Eve girdiğimde şaşırtıcı bi şekilde annemi evde bulamadım. Mutfak masasının üzerinde bir kağıt parçası gördüm ve okudum.

"Cole,yeni bir iş buldum. Öğleden akşama kadar bizim buradaki cafede bulaşık yıkayacağım. 6'ya kadar yokum, beni merak etme.
-Annen."

Kağıdı oflayarak yerine bırakırken babama içimden tekrar küfrettim. Bunların hepsi onun suçuydu. Zaten terzi işleri yüzünden yeterince yoruluyordu,şimdi bir de bulaşık yıkayacaktı. Babama olan öfkemi unutmak için ödevlere bakmaya karar verdim. Yarım saat sonra hala önümdeki notlarla bakışıyorduk ki kapı çaldı. Saate baktığımda henüz 4 buçuk olduğunu fark ettim, yani annem olamazdı. Hızlıca aşağı indim ve kapıyı açtığımda karşımda Lilly'i buldum. Kocaman gülümsüyordu.
"Selam."

"Lilly? Burada ne işin var? Senin evde matematik testleriyle boğuşuyor olman gerekmiyor muydu?"

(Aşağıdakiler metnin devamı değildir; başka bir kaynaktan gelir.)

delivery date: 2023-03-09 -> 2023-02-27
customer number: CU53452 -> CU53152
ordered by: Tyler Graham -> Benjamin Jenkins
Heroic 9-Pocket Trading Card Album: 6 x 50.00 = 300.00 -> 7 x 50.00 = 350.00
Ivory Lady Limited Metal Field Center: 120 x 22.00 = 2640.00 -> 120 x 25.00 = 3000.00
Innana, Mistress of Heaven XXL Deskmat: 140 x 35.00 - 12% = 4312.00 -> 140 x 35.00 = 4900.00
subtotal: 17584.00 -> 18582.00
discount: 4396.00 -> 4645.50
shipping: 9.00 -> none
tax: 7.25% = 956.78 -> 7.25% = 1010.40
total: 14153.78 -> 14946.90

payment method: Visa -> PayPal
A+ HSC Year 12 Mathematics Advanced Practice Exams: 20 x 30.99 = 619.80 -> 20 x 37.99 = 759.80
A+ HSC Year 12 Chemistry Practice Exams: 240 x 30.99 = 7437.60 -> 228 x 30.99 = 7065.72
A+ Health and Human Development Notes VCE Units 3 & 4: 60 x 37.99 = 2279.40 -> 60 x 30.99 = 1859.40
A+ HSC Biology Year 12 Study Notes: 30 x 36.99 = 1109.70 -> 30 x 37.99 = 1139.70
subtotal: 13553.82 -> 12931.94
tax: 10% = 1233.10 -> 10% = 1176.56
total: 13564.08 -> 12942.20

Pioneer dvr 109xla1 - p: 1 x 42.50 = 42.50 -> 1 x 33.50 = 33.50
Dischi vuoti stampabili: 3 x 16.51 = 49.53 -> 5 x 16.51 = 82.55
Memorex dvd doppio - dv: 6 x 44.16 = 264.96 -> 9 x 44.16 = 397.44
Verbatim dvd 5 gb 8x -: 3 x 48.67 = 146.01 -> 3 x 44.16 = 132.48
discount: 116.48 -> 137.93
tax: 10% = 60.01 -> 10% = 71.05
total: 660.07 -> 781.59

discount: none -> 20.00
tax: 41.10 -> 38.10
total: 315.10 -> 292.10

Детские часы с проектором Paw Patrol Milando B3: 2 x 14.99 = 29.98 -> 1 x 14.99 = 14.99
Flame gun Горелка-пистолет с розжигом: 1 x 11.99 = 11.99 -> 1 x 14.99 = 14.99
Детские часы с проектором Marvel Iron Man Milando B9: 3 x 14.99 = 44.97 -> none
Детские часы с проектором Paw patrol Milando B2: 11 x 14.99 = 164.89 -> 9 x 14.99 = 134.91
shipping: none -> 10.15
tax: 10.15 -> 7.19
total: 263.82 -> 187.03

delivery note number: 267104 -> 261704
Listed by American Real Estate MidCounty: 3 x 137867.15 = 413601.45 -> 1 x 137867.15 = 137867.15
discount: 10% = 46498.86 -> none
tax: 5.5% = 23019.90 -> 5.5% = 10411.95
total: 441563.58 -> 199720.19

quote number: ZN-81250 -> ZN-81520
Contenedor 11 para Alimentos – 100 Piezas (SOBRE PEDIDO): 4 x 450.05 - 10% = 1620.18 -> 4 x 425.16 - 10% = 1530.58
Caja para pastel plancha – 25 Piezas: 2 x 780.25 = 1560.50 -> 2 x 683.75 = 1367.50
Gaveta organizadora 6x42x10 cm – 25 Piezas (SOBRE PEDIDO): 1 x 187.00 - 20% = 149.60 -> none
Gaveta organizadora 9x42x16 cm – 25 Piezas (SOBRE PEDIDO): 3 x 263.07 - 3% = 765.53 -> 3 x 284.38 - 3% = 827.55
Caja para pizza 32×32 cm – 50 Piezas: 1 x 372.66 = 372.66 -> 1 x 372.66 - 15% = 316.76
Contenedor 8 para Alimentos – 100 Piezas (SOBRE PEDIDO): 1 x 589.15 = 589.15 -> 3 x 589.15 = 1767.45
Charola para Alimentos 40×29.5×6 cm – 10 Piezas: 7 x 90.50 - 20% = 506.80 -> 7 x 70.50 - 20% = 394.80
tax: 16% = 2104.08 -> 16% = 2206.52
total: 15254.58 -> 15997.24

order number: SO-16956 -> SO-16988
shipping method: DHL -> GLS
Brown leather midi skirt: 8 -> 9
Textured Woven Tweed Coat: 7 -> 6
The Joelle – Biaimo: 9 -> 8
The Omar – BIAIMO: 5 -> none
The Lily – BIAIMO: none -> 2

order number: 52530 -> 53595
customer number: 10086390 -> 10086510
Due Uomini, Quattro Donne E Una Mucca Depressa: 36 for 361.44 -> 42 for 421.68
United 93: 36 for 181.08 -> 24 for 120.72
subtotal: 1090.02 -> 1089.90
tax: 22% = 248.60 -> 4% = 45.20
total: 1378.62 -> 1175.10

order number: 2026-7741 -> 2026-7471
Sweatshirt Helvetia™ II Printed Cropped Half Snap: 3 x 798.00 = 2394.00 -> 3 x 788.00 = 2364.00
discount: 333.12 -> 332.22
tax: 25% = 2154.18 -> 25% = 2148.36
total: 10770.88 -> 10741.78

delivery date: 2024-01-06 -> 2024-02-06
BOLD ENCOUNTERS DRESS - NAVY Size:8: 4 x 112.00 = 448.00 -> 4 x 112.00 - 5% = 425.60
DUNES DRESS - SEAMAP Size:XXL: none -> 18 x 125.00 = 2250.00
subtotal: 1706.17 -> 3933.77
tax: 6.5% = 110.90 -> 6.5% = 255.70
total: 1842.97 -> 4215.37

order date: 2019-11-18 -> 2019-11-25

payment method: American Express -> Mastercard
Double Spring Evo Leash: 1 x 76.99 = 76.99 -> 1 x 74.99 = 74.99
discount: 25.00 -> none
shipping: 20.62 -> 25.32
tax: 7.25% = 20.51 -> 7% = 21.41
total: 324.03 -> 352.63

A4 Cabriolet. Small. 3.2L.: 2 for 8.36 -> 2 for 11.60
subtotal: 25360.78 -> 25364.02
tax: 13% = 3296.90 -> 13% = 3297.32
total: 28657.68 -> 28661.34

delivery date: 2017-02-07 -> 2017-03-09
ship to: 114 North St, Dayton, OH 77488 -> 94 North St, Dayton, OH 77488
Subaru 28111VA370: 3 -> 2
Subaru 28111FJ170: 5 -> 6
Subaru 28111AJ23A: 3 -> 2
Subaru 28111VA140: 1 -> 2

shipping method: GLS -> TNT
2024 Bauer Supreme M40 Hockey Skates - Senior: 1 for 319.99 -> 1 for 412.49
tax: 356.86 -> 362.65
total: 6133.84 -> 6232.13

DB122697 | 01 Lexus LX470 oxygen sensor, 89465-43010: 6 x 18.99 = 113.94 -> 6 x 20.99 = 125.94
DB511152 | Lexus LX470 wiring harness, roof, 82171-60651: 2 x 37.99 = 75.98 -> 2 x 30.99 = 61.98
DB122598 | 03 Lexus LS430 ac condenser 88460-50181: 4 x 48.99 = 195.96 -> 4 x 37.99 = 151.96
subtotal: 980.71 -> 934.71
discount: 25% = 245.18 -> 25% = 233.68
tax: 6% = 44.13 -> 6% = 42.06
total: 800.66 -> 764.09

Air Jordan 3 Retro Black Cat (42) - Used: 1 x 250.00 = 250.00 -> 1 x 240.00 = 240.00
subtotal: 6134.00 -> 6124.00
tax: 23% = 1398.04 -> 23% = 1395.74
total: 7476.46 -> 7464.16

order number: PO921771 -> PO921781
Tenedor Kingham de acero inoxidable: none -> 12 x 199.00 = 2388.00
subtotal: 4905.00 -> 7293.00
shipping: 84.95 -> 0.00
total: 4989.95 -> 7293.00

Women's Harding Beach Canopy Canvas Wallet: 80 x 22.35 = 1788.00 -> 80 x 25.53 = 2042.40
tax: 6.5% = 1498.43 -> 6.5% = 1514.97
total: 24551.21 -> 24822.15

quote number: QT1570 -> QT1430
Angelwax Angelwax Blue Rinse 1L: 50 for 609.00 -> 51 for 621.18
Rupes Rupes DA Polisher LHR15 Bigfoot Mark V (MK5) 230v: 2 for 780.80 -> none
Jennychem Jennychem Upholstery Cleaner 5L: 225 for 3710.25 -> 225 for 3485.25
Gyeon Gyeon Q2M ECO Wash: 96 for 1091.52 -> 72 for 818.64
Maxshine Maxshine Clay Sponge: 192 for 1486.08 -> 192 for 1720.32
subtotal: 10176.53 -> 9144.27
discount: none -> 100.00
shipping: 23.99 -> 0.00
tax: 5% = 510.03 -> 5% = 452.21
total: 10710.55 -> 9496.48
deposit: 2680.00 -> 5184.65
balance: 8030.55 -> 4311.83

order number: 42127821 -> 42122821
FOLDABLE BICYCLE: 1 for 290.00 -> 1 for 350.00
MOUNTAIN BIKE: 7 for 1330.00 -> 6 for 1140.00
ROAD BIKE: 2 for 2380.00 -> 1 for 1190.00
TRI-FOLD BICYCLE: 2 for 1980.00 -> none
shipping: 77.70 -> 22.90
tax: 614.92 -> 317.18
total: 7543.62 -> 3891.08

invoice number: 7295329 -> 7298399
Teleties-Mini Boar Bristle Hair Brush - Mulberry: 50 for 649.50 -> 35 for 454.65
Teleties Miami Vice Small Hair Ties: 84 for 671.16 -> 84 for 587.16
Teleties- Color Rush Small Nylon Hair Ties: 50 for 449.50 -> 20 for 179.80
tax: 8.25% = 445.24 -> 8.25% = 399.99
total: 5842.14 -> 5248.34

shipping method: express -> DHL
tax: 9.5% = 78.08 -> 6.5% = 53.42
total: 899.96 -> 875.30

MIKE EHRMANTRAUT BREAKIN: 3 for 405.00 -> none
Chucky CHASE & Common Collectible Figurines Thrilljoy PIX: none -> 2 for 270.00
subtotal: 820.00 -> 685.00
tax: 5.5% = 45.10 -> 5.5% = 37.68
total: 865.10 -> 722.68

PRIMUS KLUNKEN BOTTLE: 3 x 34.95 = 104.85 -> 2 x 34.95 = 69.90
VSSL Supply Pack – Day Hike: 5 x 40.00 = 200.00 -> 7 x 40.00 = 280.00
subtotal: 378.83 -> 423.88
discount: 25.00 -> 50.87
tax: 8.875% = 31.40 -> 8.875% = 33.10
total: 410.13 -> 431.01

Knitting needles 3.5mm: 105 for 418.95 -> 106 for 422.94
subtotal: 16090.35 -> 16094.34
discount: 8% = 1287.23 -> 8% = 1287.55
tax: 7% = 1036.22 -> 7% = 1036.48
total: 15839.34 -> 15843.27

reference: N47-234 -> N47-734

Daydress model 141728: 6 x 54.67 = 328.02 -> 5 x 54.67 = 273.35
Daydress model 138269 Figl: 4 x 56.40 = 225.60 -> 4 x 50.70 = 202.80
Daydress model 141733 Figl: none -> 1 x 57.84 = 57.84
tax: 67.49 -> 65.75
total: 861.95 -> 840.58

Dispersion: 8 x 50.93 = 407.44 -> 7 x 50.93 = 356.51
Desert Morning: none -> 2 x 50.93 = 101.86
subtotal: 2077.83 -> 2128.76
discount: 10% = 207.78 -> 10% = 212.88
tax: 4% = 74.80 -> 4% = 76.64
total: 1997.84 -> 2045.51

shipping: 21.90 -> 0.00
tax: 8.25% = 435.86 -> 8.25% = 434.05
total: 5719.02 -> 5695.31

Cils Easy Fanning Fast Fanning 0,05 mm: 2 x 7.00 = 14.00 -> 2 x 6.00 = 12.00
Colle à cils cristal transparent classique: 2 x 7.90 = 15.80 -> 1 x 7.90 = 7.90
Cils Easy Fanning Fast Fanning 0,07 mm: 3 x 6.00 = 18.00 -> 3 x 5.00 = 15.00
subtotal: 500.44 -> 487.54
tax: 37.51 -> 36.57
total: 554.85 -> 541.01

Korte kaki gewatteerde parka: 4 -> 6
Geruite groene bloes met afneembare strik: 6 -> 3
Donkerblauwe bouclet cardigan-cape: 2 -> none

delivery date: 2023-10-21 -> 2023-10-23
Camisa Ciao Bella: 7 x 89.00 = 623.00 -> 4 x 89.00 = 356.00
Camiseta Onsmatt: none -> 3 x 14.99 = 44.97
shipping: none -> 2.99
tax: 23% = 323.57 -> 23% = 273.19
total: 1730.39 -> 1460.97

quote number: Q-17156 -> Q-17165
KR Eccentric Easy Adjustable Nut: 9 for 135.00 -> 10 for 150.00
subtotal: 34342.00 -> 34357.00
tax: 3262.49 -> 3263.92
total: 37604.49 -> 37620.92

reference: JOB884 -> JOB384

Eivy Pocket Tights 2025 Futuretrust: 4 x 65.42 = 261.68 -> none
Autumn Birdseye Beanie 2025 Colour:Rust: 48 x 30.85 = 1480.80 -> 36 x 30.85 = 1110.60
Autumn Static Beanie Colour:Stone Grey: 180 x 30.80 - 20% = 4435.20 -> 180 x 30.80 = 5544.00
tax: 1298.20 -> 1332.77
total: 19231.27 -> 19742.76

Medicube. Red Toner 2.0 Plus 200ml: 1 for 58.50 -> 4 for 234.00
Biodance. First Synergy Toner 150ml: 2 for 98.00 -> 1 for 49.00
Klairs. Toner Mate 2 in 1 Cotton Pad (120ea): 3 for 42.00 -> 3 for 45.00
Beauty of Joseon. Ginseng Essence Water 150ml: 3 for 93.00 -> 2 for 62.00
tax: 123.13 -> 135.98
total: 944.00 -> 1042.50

"Eh, yardım almam gerektiğinden eminlerdi ve en yakın kaynak sendin. Çünkü sen benim "zeki ve çalışkan" arkadaşımsın." Kafamı öne eğerek ofladım ve tekrar kaldırdım.

"Yani aileler arasında da bu ünüm var. Harika."

"Hey, o ünün olmasa gelemezdim. Girebilir miyim artık?" Hafifçe kenara çekilip girmesine izin verdim. Lilly etrafına bakındı. "Bayan Simmons yok mu?" Derin bir iç çekerek kafamı salladığımda Lilly bana endişeyle baktı.
"Cole.. İyi misin?" Böylece ona babamım durumunu anlattım. Zaten babamla ilgili olanları biliyordu bu yüzden onun yüzünde de aynı kızgınlıkları gördüm ve aynı küfürleri duydum. Tabii ki ona August'lu kısmı anlatmadım. Büyük ihtimalle bir süre sonra öğrenecekti ama şu an sırası değildi.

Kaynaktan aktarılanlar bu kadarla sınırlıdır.